Items from a data source:
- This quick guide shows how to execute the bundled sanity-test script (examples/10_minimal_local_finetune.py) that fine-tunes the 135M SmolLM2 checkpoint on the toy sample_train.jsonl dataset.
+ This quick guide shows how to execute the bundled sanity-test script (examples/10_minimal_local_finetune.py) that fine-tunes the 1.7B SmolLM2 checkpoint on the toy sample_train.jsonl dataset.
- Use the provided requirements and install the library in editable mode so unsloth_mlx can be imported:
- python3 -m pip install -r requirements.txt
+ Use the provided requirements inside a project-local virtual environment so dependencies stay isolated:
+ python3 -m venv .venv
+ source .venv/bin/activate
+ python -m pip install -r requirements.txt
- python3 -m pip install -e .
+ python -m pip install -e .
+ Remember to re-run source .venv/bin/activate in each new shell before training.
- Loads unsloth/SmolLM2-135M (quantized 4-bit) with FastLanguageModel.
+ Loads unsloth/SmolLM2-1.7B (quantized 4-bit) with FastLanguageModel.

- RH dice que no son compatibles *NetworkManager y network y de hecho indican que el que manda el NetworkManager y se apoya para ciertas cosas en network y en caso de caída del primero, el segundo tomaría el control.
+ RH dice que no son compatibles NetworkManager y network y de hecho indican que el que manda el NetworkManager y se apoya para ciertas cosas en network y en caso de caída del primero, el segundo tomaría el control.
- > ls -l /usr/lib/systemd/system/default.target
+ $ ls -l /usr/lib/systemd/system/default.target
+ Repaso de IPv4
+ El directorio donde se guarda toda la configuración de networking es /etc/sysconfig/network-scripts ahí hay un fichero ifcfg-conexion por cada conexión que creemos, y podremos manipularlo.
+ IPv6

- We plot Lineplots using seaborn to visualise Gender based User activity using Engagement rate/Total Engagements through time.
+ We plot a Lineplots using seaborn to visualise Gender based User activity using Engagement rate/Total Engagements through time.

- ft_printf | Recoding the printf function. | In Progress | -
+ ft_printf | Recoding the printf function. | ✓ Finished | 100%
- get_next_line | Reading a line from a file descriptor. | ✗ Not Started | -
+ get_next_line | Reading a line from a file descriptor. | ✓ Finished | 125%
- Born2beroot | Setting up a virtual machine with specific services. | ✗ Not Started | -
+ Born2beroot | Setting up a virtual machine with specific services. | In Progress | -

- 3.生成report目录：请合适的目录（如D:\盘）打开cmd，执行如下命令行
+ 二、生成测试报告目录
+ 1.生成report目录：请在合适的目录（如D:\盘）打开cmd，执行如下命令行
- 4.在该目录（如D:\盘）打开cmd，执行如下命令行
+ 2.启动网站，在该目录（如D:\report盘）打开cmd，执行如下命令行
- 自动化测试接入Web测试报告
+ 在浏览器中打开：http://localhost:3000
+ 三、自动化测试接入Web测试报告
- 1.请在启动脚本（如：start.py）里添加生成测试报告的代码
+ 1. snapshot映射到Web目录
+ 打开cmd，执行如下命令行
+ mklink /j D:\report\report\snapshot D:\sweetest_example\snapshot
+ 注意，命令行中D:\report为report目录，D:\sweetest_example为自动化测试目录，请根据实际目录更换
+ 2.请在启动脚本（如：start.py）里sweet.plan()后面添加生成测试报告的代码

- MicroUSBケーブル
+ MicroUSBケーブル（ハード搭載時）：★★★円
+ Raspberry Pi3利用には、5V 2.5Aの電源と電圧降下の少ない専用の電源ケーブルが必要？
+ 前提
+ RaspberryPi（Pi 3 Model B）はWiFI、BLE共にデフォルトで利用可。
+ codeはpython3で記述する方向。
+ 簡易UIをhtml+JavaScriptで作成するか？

*Activity*
Where does the word "Engagements" appear in the records? Copy every line that holds it.

*Result below*
- We plot Lineplots using seaborn to visualise Gender based User activity using Engagement rate/Total Engagements through time.
+ We plot a Lineplots using seaborn to visualise Gender based User activity using Engagement rate/Total Engagements through time.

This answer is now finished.